Good point! I'll check it out with the group.  I imagine I can forgo the disaronno if I make some other kind of syrup, maybe with an Almond extract (non alcoholic )

Thanks!

Mike


----------



## SixSix210 (Mar 25, 2008)

Amaretto and plum?  not for me thanks... I'd go for the Cointreau, or Chambord first...


----------



## archiduc (Mar 29, 2008)

Hi Mike,

I suspect that a thin custard will just soak straight into the pavlova. You will need a thicker custard like a Creme Anglaise for which you should be able to find lots of recipes.

I would suggest using whipped cream, thick Greek yogurt or Greek style yogurt or mascarpone which you could mix with a little of the poaching liquid. If you did the last idea, the amount of liquid to add would be just enough to loosen the marcarpone.

A nice filling for Pavlova is whipped heavy cream (not canned) or thick Greek yogurt mixed with lemon curd. Taste and you may need to add a bit of fresh lemon juice if it is too sweet (possible if using heavy cream) and some grated lemon rind and some grated orange rind if your budget will stretch to that.

How many people will you be cooking for? It may be easier in the long run to make Pavlovas which can be sliced into portions. Also, if you have volunteered to be the "chef" you will find it less time consuming than making individual ones. I`m not doubting your competence to make them, just thinking ahead.
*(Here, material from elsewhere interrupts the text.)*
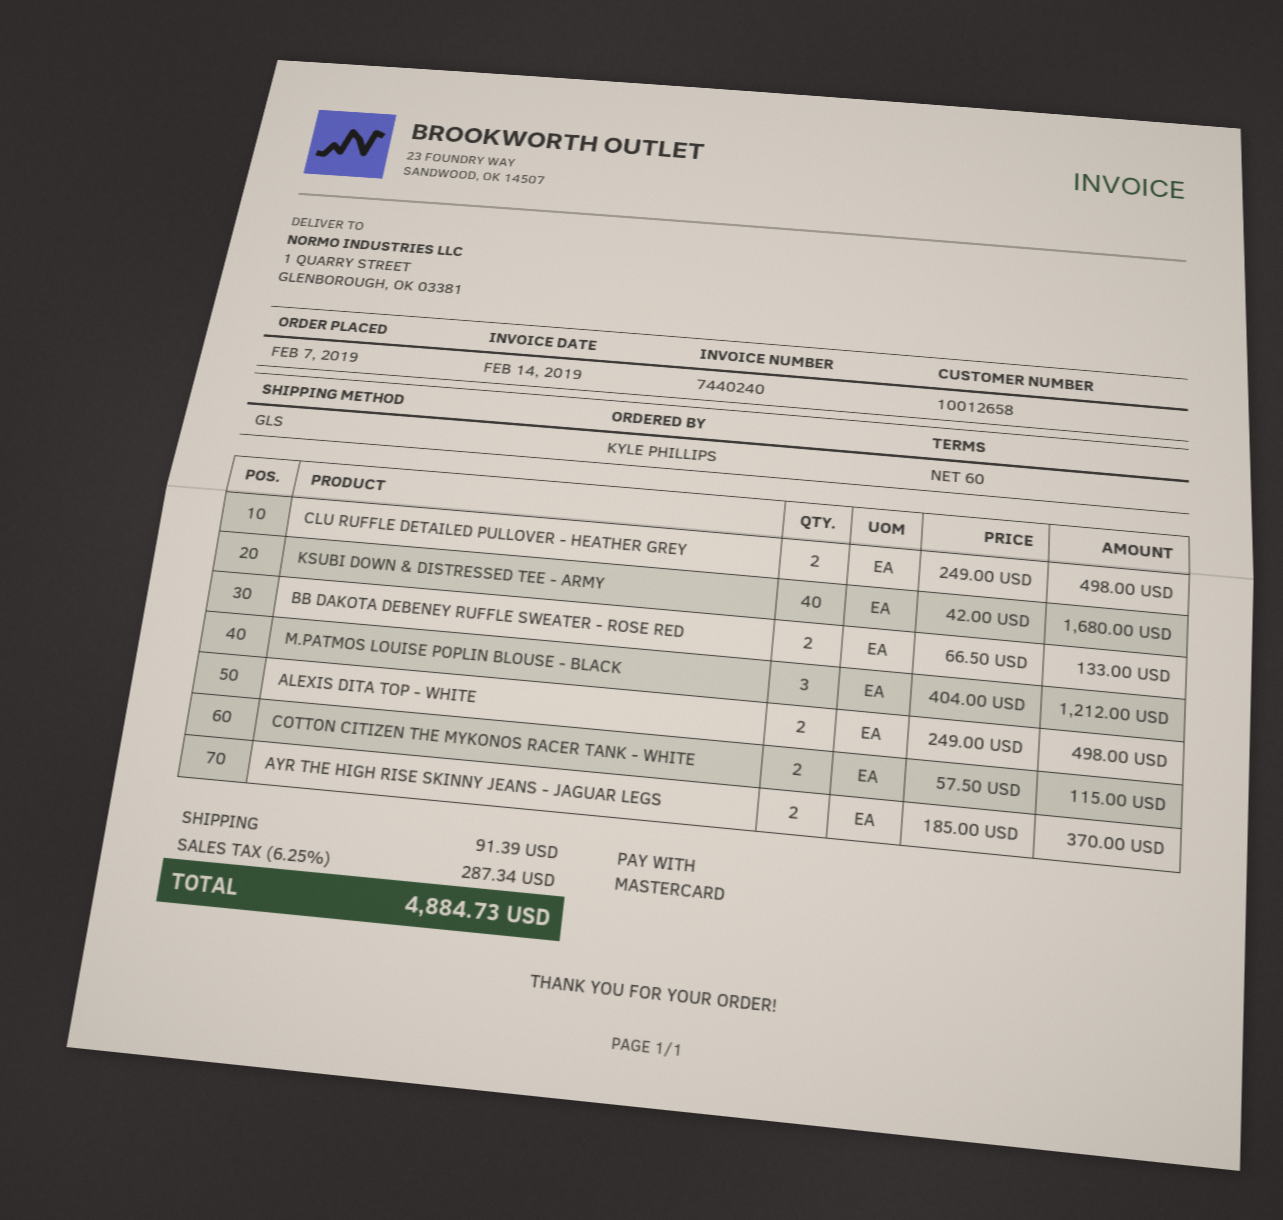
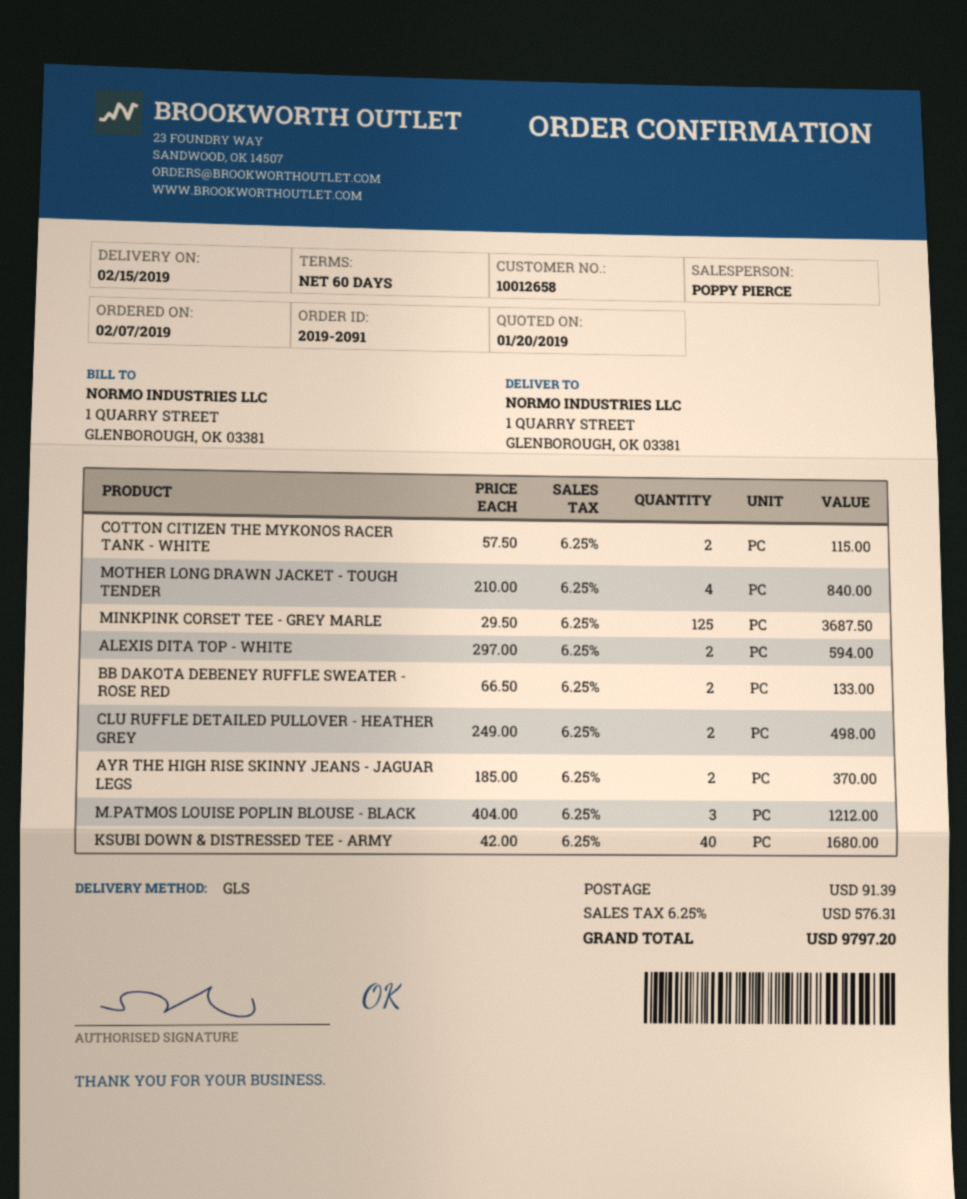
ALEXIS DITA TOP - WHITE: 2 x 249.00 = 498.00 -> 2 x 297.00 = 594.00
MOTHER LONG DRAWN JACKET - TOUGH TENDER: none -> 4 x 210.00 = 840.00
MINKPINK CORSET TEE - GREY MARLE: none -> 125 x 29.50 = 3687.50
tax: 6.25% = 287.34 -> 6.25% = 576.31
total: 4884.73 -> 9797.20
* How many will you be cooking for?

* What equipment will you have to hand - mixer, whisk, baking trays etc?

* What will you have by way of oven space and numbers and hobs etc?

* Will you have access to a BBQ so that you could put food in a marinade in the morning and then cook quickly in the evening - or make home-made burgers etc? 

* Will others help you?

* What is the budget?

* Are you cooking all meals or just the evening meal?
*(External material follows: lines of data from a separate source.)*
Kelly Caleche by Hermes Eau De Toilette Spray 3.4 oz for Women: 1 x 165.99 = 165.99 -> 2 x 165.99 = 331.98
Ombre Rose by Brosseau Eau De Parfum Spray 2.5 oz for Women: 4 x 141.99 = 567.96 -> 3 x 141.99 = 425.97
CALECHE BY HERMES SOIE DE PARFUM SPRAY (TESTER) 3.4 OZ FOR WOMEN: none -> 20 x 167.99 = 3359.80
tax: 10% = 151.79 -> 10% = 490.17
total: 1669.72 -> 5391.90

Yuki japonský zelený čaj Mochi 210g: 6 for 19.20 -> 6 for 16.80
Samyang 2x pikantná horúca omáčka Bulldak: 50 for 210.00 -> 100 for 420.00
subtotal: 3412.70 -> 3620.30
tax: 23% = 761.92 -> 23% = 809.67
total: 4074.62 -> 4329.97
* How much time will you have for cooking? You don`t want to be a slave to the tastes and appetites of others!

These points are critical before you finalise your plans.

Hope this helps,
Archiduc


----------



## Bilby (Mar 30, 2008)

If you put the thin custard over the pavlova at the time of serving, you should be fine but don't serve and let sit. That will make it a bit soggy.
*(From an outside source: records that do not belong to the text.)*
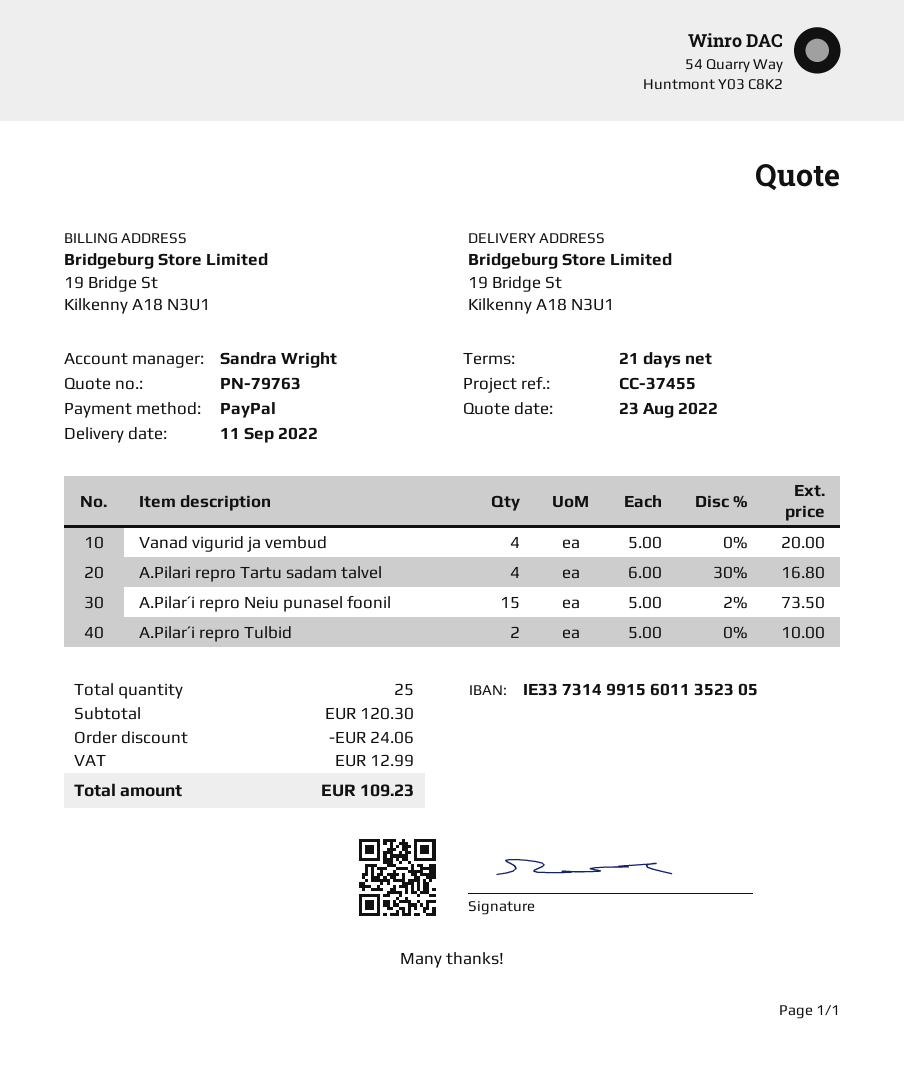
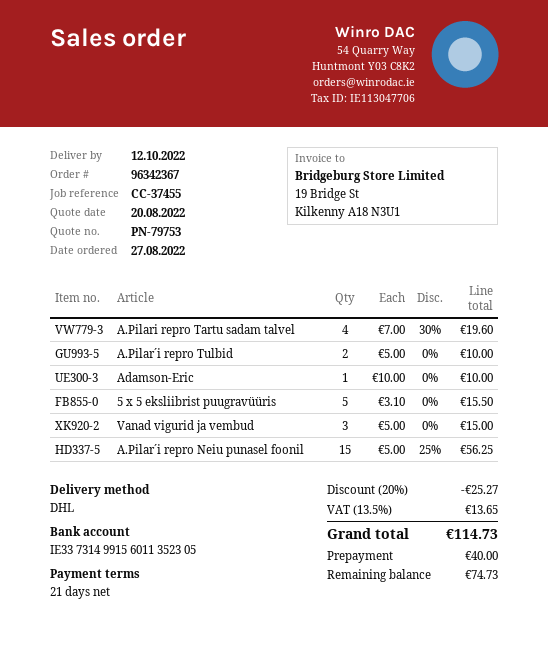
quote number: PN-79763 -> PN-79753
quote date: 2022-08-23 -> 2022-08-20
delivery date: 2022-09-11 -> 2022-10-12
Vanad vigurid ja vembud: 4 x 5.00 = 20.00 -> 3 x 5.00 = 15.00
A.Pilari repro Tartu sadam talvel: 4 x 6.00 - 30% = 16.80 -> 4 x 7.00 - 30% = 19.60
A.Pilar´i repro Neiu punasel foonil: 15 x 5.00 - 2% = 73.50 -> 15 x 5.00 - 25% = 56.25
Adamson-Eric: none -> 1 x 10.00 = 10.00
5 x 5 eksliibrist puugravüüris: none -> 5 x 3.10 = 15.50
discount: 24.06 -> 25.27
tax: 12.99 -> 13.65
total: 109.23 -> 114.73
We normally just serve pavs with fresh whipped cream here - oh and lots and lots of fruit!


----------



## babetoo (Apr 12, 2008)

i am looking for a recipe to use up some plums. no custard or jam. maybe u can help.


babe


----------



## crono760 (Apr 12, 2008)

something particularly good is to poach the plums in 2:1 sugar to water until the water turns pink (at least, it'll do that if you use black plums).  Remove the plums and boil the syrup down (as though you're making caramel).  Once you are boiling just liquid sugar, return the plums, toss them in the syrup, and serve just like that 

It works really well, just don't give everyone a lot, because it's very sweet 

Mike


----------



## Bilby (Apr 13, 2008)

You can also just stew them Babe and use as a pie filling or a breakfast topping.  They freeze really well when stewed.


----------



## babetoo (Apr 13, 2008)

Bilby said:


> You can also just stew them Babe and use as a pie filling or a breakfast topping. They freeze really well when stewed.


 

good idea on both. thanks

babe


----------